PROBLEM DESCRIPTION: Where in the data does the word "your" appear? Find those lines and copy them.

DATA FOR ANALYSIS:
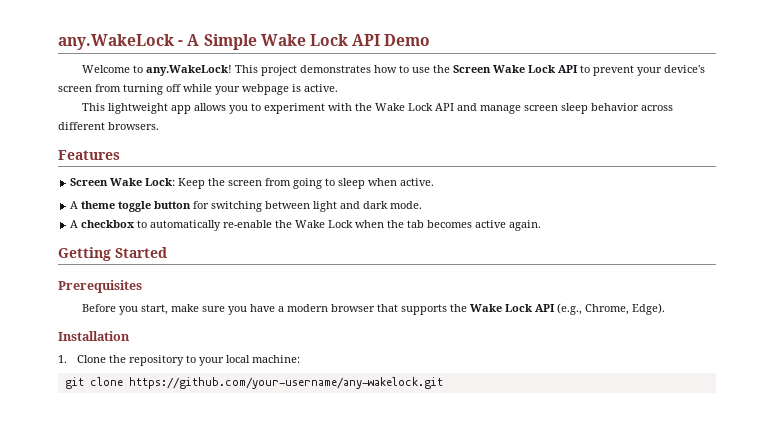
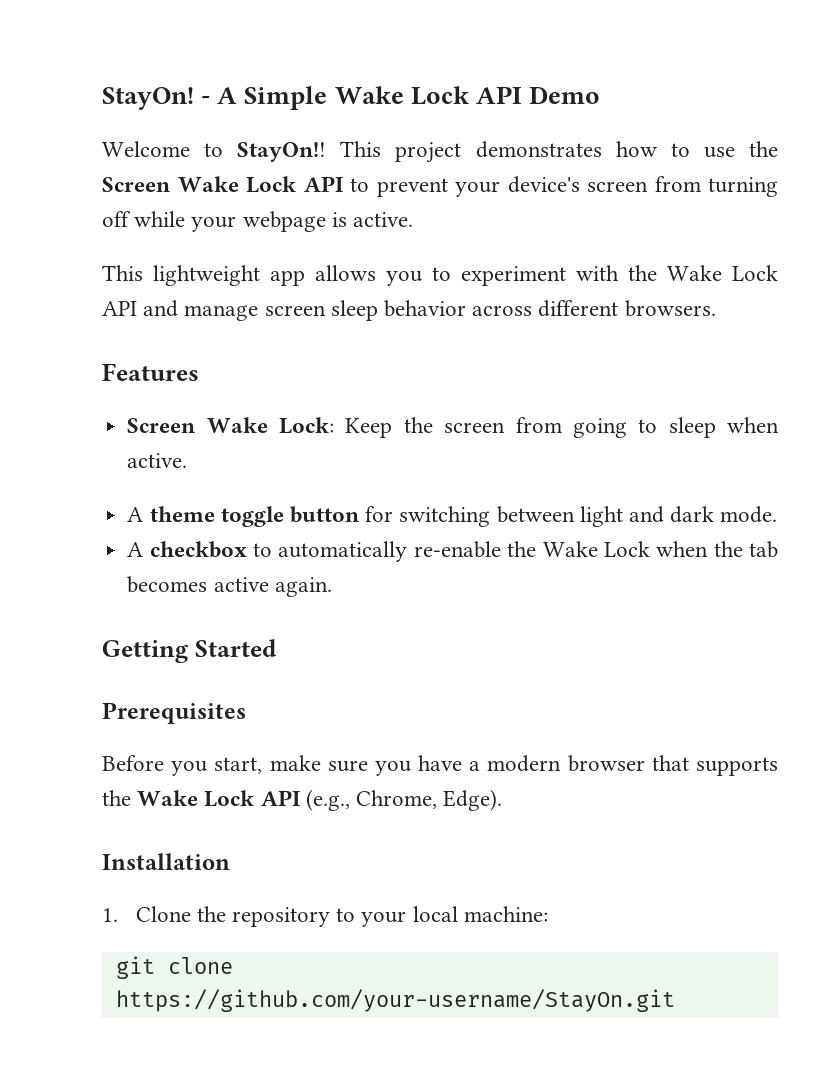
- any.WakeLock - A Simple Wake Lock API Demo
+ StayOn! - A Simple Wake Lock API Demo
- Welcome to any.WakeLock!
+ Welcome to StayOn!!
- git clone https://github.com/your-username/any-wakelock.git
+ git clone https://github.com/your-username/StayOn.git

RESULT BELOW:
- git clone https://github.com/your-username/any-wakelock.git
+ git clone https://github.com/your-username/StayOn.git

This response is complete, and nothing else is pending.